Friday, March 31, 2006

Senate panel OKs foreign investment overhaul but waters down some provisions amid pressure from Wall Street, the Bush administration and U.S. allies

Reuters
Senate panel OKs foreign investment overhaul
By Susan Cornwell

WASHINGTON (Reuters) - The U.S. Senate Banking Committee voted unanimously on Thursday to tighten rules on foreign takeovers of American companies but watered down some provisions amid pressure from Wall Street, the Bush administration and U.S. allies.

Trying to steer a middle path between national security and maintaining foreign investment, the committee's bill would require the U.S. government to spend an extra 45 days examining deals with state-owned companies for national security concerns.

The recent purchase of U.S. port facilities by state-owned Dubai Ports World caused an outcry in Congress.

The Senate bill would force the executive branch of government to notify Congress about pending acquisitions. It would also make the U.S. government take more time examining deals involving "critical" infrastructure, such as airports or bridges, even if the buyer is not state-owned.

But in a concession to Wall Street and corporate lobbyists, it mandates the delay for critical infrastructure contracts only if there is a demonstrated national security concern.

The panel acted the same day Treasury Secretary John Snow warned that foreign investment, which is linked to more than 5 million U.S. jobs, was threatened by legislation. "We need foreign investment in the United States, but it's being put in jeopardy now by legislation that is well-intended," he said.

The bill was drafted by Alabama Republican Richard Shelby, the panel's head. He rejected charges of economic nationalism.

"As critical as foreign investment is, our national security is paramount," Shelby told the committee.

The bill would require the executive branch to notify key lawmakers of proposed deals within 10 days of the start of a government review. It also requires state governors to be notified of deals that could have security implications.

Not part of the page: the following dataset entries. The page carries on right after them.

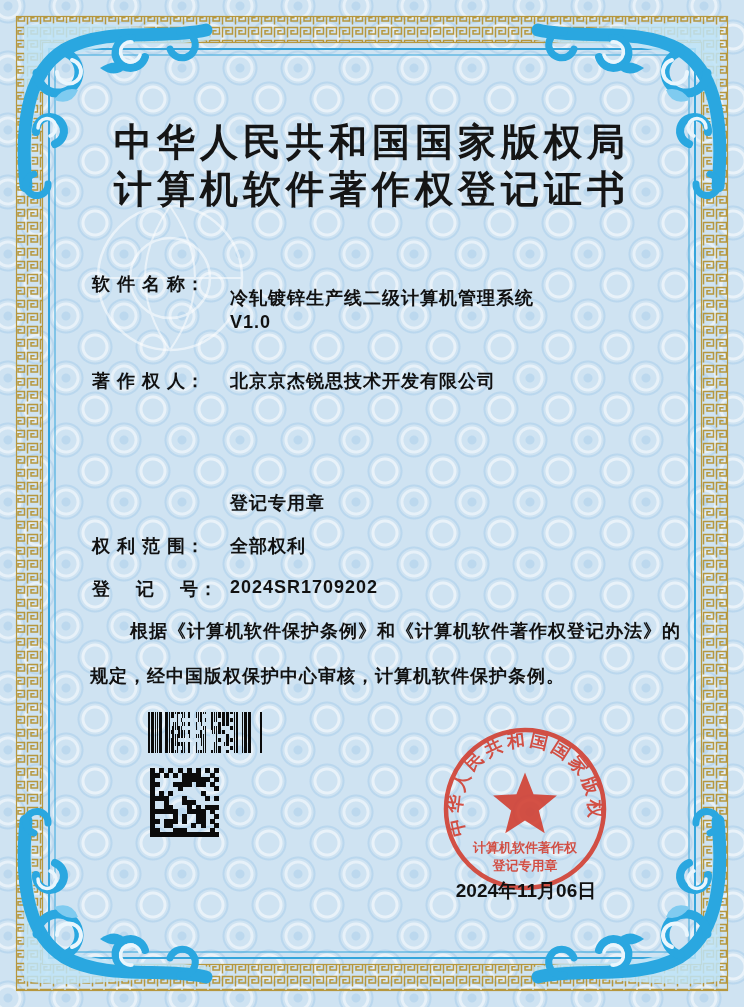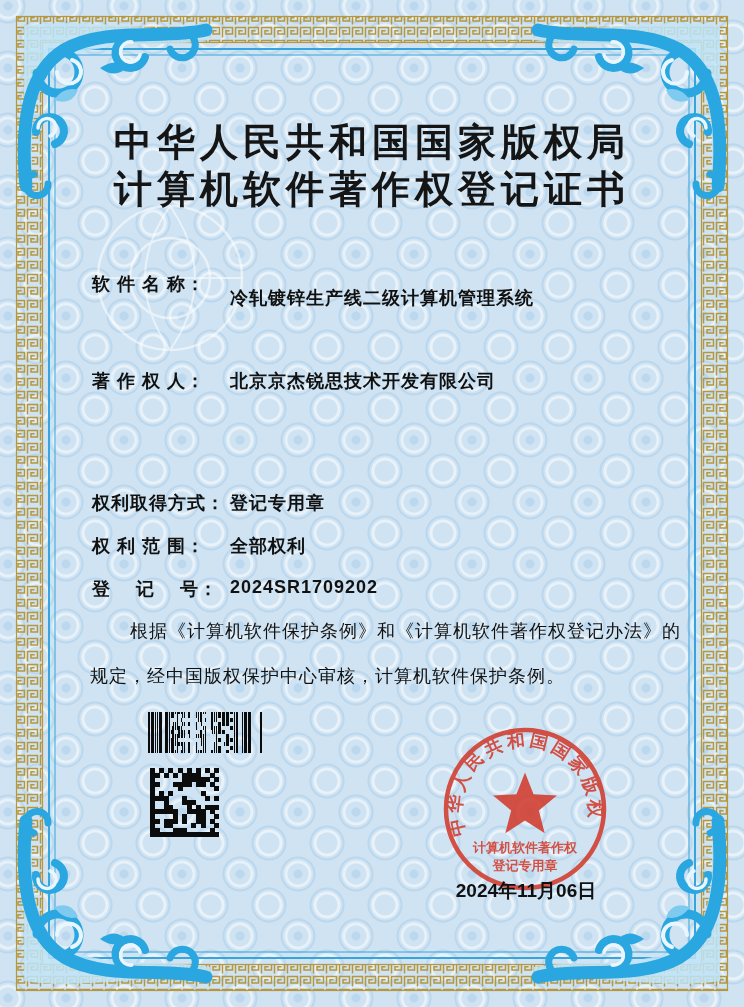--- a/index.html
+++ b/index.html
@@ -15,21 +15,21 @@
   }
   .abs{position:absolute;}
   .cjk-serif{font-family:"DejaVu Serif","Liberation Serif",serif;}
   .title{width:744px; text-align:center; font-weight:bold; color:#151515;
          font-size:38px; letter-spacing:5px; line-height:44px;}
   .certno{right:80px; top:233px; font-size:15px; font-weight:bold; color:#1a1a1a; letter-spacing:.5px;}
   .certno .lbl{margin-right:10px;}
   .field-label{left:92px; font-size:18px; font-weight:bold; color:#111; white-space:pre; letter-spacing:1px;}
   .field-value{left:230px; font-size:18px; font-weight:bold; color:#111; letter-spacing:1px;}
   .name-lines div{line-height:24px;}
-  .para{font-size:18px; font-weight:normal; color:#111; letter-spacing:1px; white-space:nowrap;}
+  .para{font-size:18px; font-weight:bold; color:#111; letter-spacing:1px; white-space:nowrap;}
   .date{left:438px; top:878px; width:176px; text-align:center; font-size:19px; font-weight:bold; color:#111;}
   .barcode{left:148px; top:712px; width:114px; height:41px; background:#fff0;}
   .barcode .bar{position:absolute; top:0; height:41px; background:#0b0b0b;}
   .barcode .cell{position:absolute; background:#cfe3f2;}
   .qr{left:150px; top:768px; width:69px; height:70px;}
   .qr .m{position:absolute; background:#0b0b0b;}
   .seal{left:440px; top:724px;}
   .frame-svg{left:0; top:0; pointer-events:none;}
 </style>
 </head>
@@ -77,26 +77,26 @@
     <use href="#flourish" transform="translate(730,993) scale(-1,-1)"></use>
   </svg>
 
   <div class="abs title cjk-serif" style="top:120px">中华人民共和国国家版权局</div>
   <div class="abs title cjk-serif" style="top:167px">计算机软件著作权登记证书</div>
 
 
   <div class="abs field-label" style="top:272px">软 件 名 称：</div>
   <div class="abs field-value name-lines" style="top:286px">
     <div>冷轧镀锌生产线二级计算机管理系统</div>
+    <div>V1.0</div>
   </div>
 
   <div class="abs field-label" style="top:369px">著 作 权 人：</div>
   <div class="abs field-value" style="top:369px">北京京杰锐思技术开发有限公司</div>
 
-  <div class="abs field-label" style="top:491px">权利取得方式：</div>
   <div class="abs field-value" style="top:491px">登记专用章</div>
 
   <div class="abs field-label" style="top:534px">权 利 范 围：</div>
   <div class="abs field-value" style="top:534px">全部权利</div>
 
   <div class="abs field-label" style="top:577px">登　 记　 号：</div>
   <div class="abs field-value" style="top:577px">2024SR1709202</div>
 
   <div class="abs para" style="left:130px; top:619px">根据《计算机软件保护条例》和《计算机软件著作权登记办法》的</div>
   <div class="abs para" style="left:90px; top:664px">规定，经中国版权保护中心审核，计算机软件保护条例。</div>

But Shelby stopped short of proposing a congressional veto of deals.

The Senate banking panel approved the legislation, 20-0. However, it is unclear how quickly it will be taken up on the Senate floor, and the House has yet to start work on similar reforms. The chairman of the relevant House committee, Ohio Republican Rep. Mike Oxley, is skeptical of the need for changes.

Congress was in an uproar when it found out after the fact that the Bush administration had approved the Dubai Ports World purchase of terminal operations at major U.S. ports without consulting lawmakers or officials in the areas involved. Earlier this month the company agreed to unwind the contract.

The Senate legislation is in part a result of this outcry.

It revamps the rules under which the inter-agency panel of the executive branch, the Committee on Foreign Investment in the United States (CFIUS), reviews foreign acquisitions. Currently, CFIUS takes 30 days to examine a proposed deal, and can extend that period by an extra 45 days if needed.

The bill also would allow an interim step of a second 30-day review in some cases, and it sets up a ranking system that would be used for reviews, listing countries according to their ties to the United States and stance on arms control.

Some members of the business community expressed relief with the outcome.

The bill "goes a long way toward restoring confidence in the CFIUS process, while not raising undue burdens to foreign investment and its economic benefits to Americans" said Todd Malan, head of the Organization for International Investment.

But the Business Roundtable and other groups said it was still worried that the reporting requirements could "increase the risk of transactions becoming political."

David Manning, Britain's ambassador to Washington, warned that the United States risked losing its dominant economic position by adopting protectionist policies. Some 20 percent of foreign investment in the United States comes from Britain, according to the U.S. Treasury Department.